I was sitting in an office reception area yesterday. I don’t like doing this for some reason. It makes me uncomfortable; maybe because it was a doctor’s office and everyone coming in there has very personal reasons for being there. We all sit there sort of announcing in silence that we’re holding a secret. Part of the veneer of civilization.
I distracted myself by looking at a beautiful photo on the wall of mountains reflected in a lowland lake. I started wondering why I “understood” the elements of this image without putting words to the various pieces. I didn’t sit there thinking, “That’s a mountain, that’s a lake, those are reeds, etc.” I just know it.
I have a degree in psychology and I’ve never stopped having a deep interest in neuroscience and the mechanics of perception. Humans are wired for pattern recognition and the neurons that fired in response to that mountain photo are a well-worn pattern.
When we don’t understand something, our neurons fire in ways that attempt to fit recognizable patterns in the various elements of the object that we’re trying to understand. There’s a kind of tension attendant upon a lack of understanding. We want it bad.

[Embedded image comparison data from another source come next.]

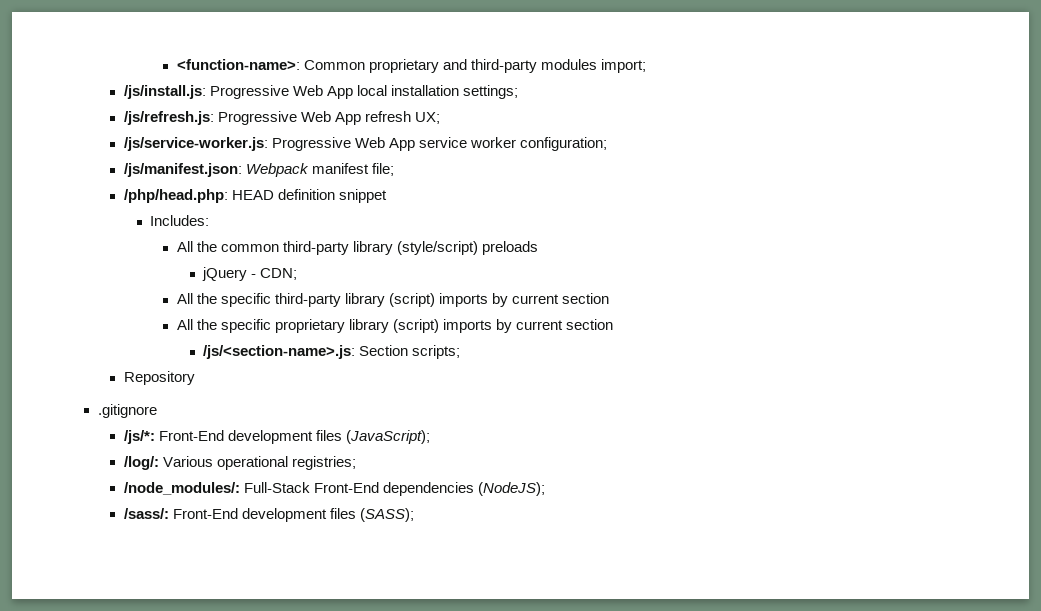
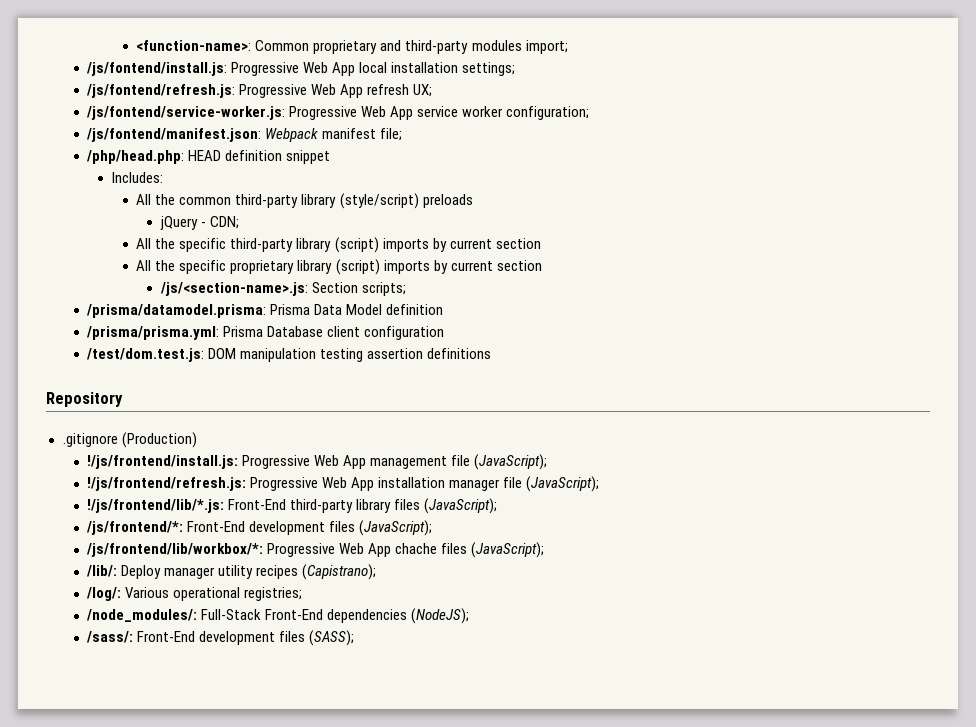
- /js/install.js: Progressive Web App local installation settings;
+ /js/fontend/install.js: Progressive Web App local installation settings;
- /js/refresh.js: Progressive Web App refresh UX;
+ /js/fontend/refresh.js: Progressive Web App refresh UX;
- /js/service-worker.js: Progressive Web App service worker configuration;
+ /js/fontend/service-worker.js: Progressive Web App service worker configuration;
- /js/manifest.json: Webpack manifest file;
+ /js/fontend/manifest.json: Webpack manifest file;
+ /prisma/datamodel.prisma: Prisma Data Model definition
+ /prisma/prisma.yml: Prisma Database client configuration
+ /test/dom.test.js: DOM manipulation testing assertion definitions
  Repository
- .gitignore
- /js/*: Front-End development files (JavaScript);
+ .gitignore (Production)
+ !/js/frontend/install.js: Progressive Web App management file (JavaScript);
+ !/js/frontend/refresh.js: Progressive Web App installation manager file (JavaScript);
+ !/js/frontend/lib/*.js: Front-End third-party library files (JavaScript);
+ /js/frontend/*: Front-End development files (JavaScript);
+ /js/frontend/lib/workbox/*: Progressive Web App chache files (JavaScript);
+ /lib/: Deploy manager utility recipes (Capistrano);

In fact, we want it so bad (or at least the brain is wired so consistently to find patterns) that we make errors in perception all the time. We think we see things that aren’t really there or are different than reality because once something fits a neural pattern, the brain stops searching for a good fit.
This is one of the reasons why eyewitness testimony is so unreliable. In terms of survival, it doesn’t much matter that our perception is flawed. It’s good enough in most cases.
But is that all that’s involved in understanding? What does it mean to understand something?